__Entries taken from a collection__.
***

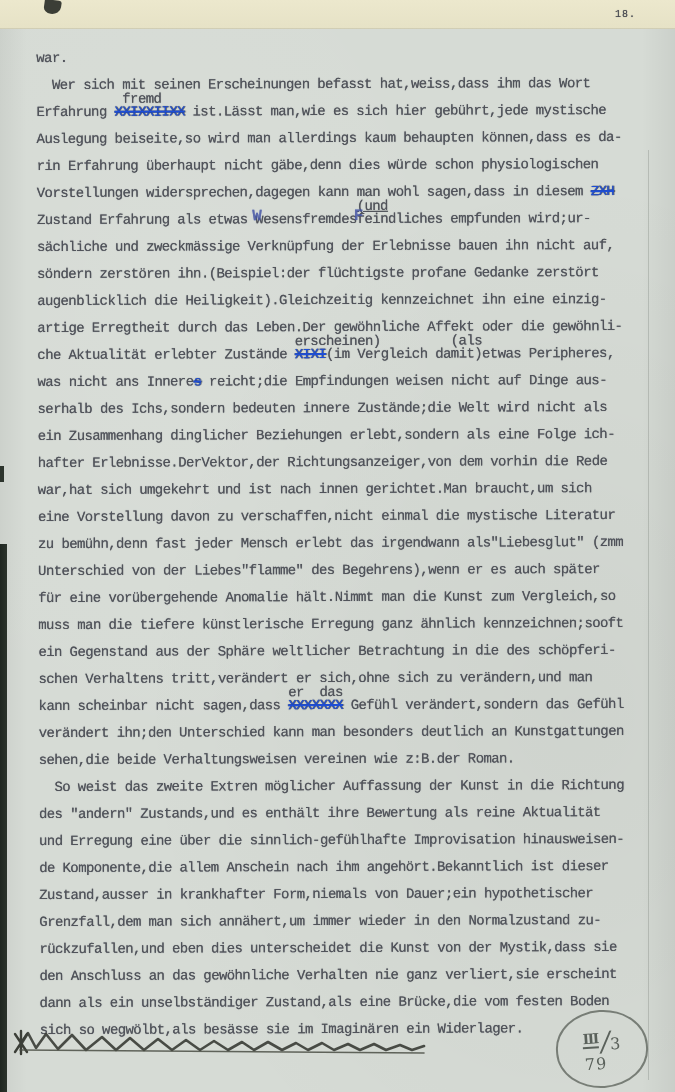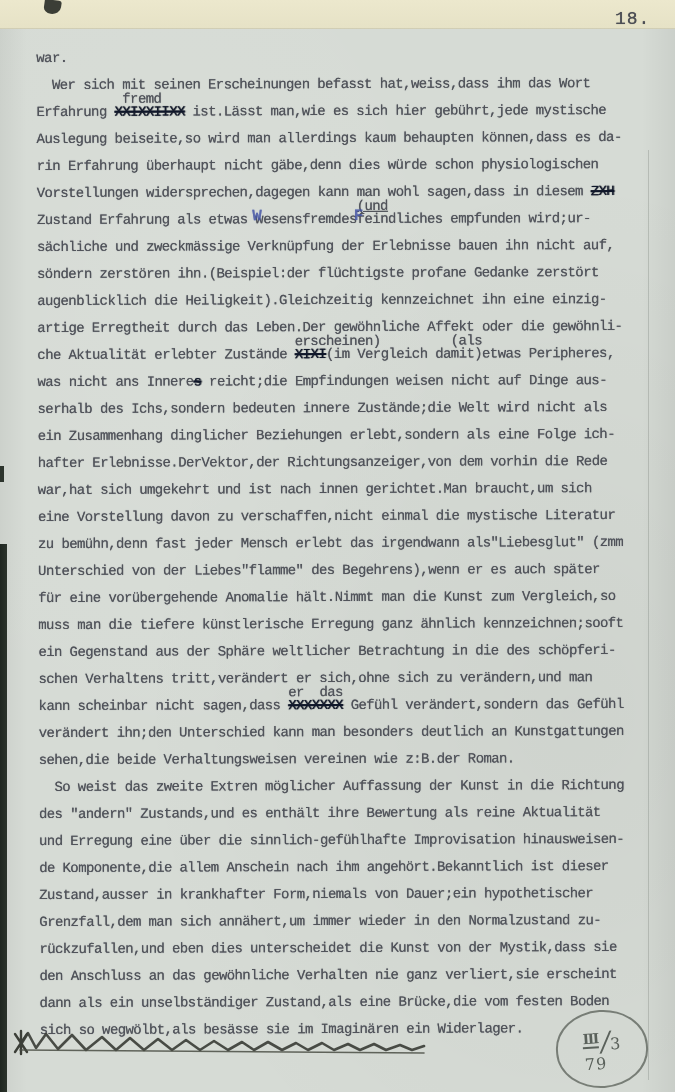"18." .page-number { font-size: 18px -> 10px }
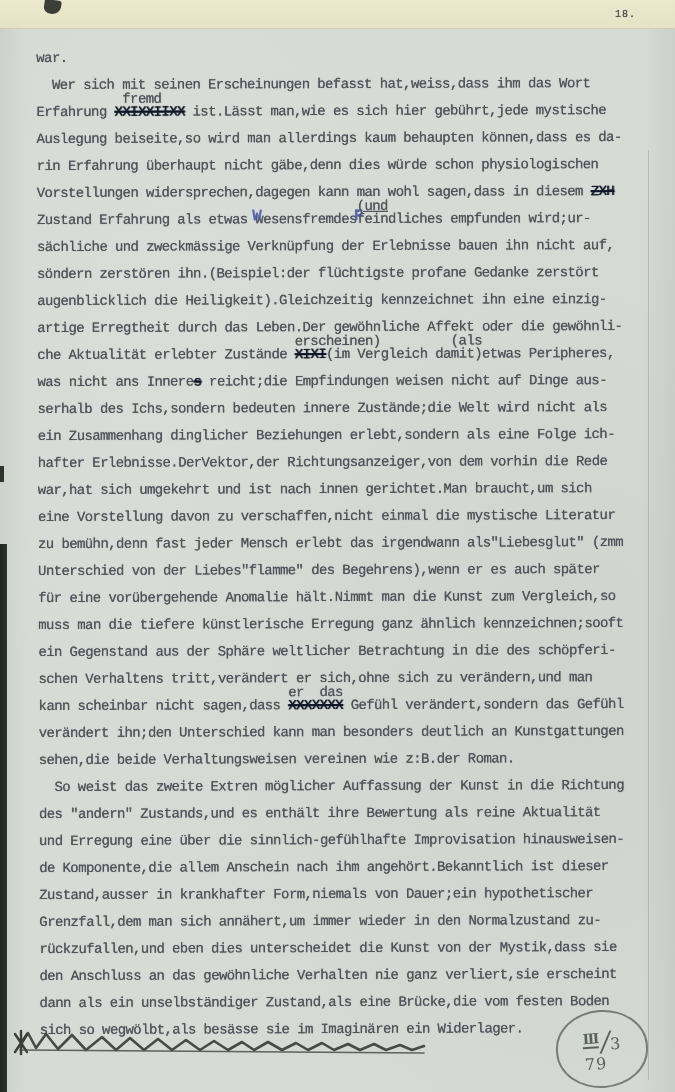"XXIXXIIXX" .struck { color: #0f172a -> #1d4ed8 }
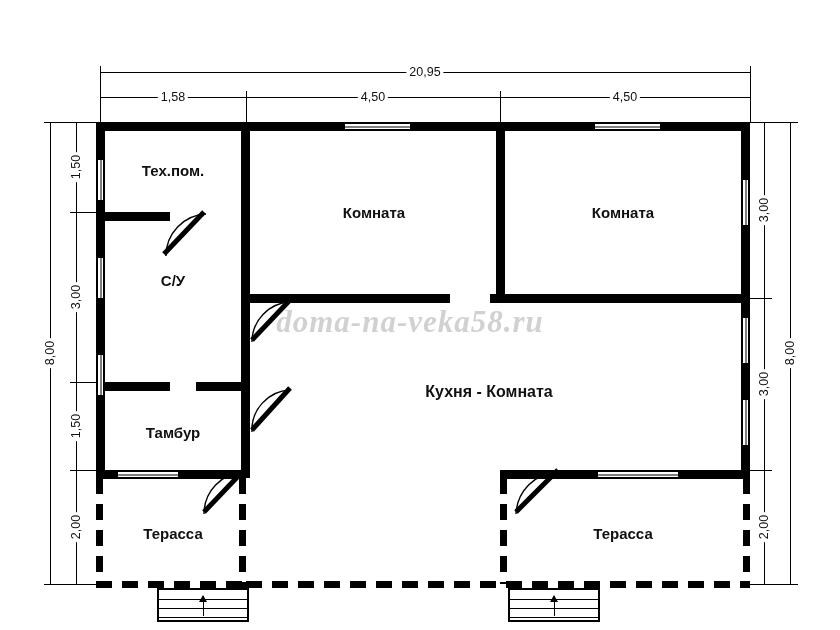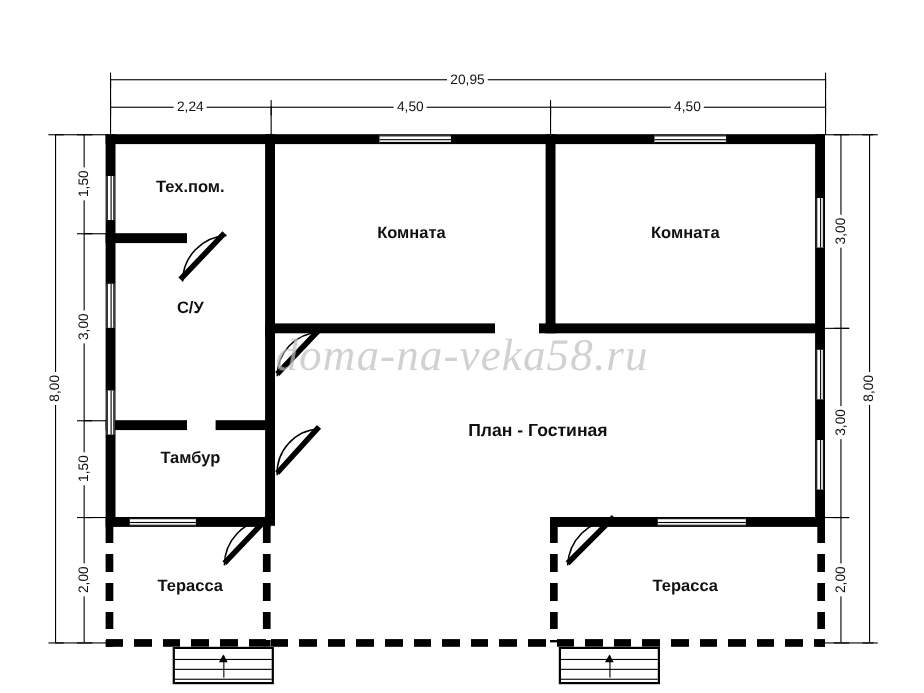"2,24" div.dim-text { text: 2,24 -> 1,58 }
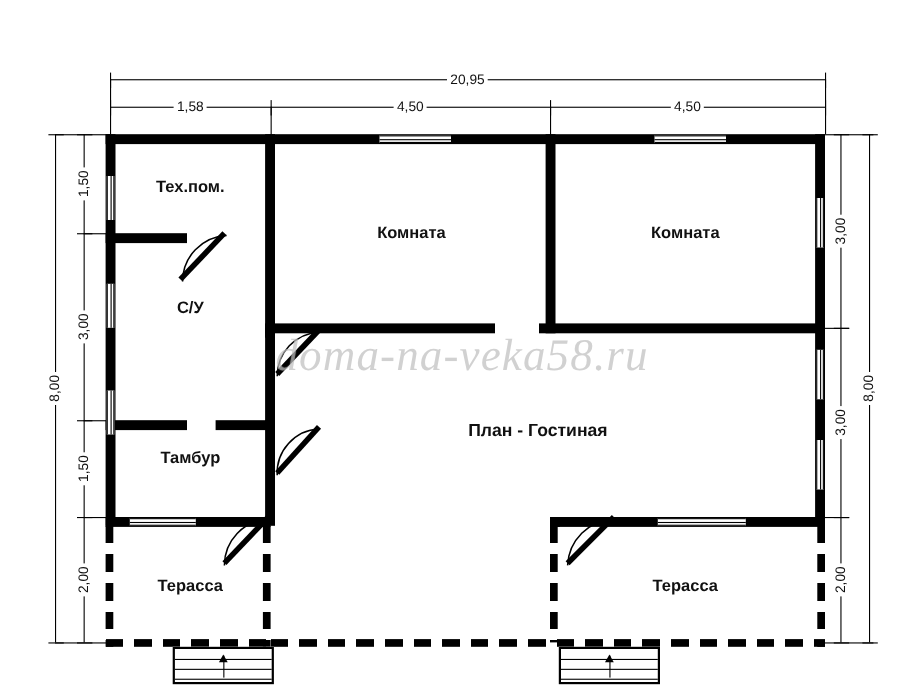"doma-na-veka58.ru" .watermark { font-size: 41px -> 31px; font-weight: none -> bold; left: 420px -> 410px }
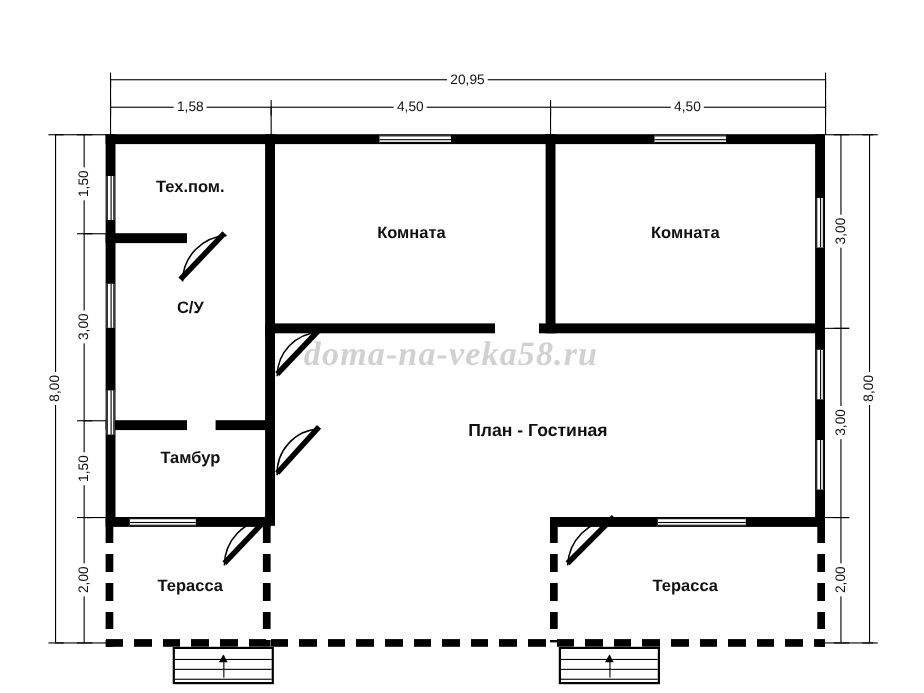"План - Гостиная" div.room-label { text: План - Гостиная -> Кухня - Комната }
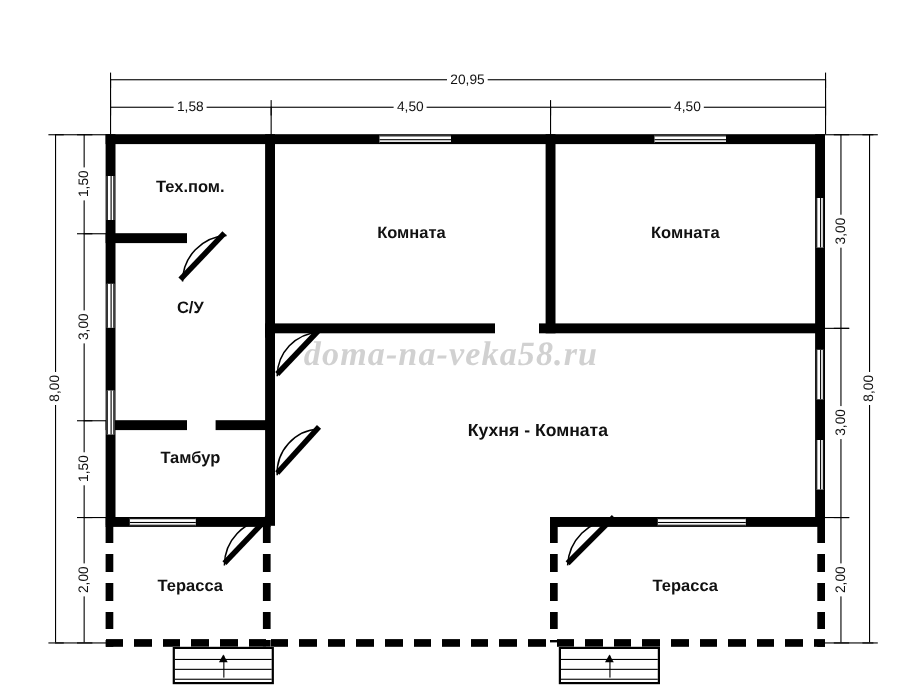"Тамбур" div.room-label { top: 416px -> 432px }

***

Here the job is to print all the entries above exactly, minus the images.

__Solution__.
"18." .page-number { font-size: 18px -> 10px }
"XXIXXIIXX" .struck { color: #0f172a -> #1d4ed8 }
"2,24" div.dim-text { text: 2,24 -> 1,58 }
"doma-na-veka58.ru" .watermark { font-size: 41px -> 31px; font-weight: none -> bold; left: 420px -> 410px }
"План - Гостиная" div.room-label { text: План - Гостиная -> Кухня - Комната }
"Тамбур" div.room-label { top: 416px -> 432px }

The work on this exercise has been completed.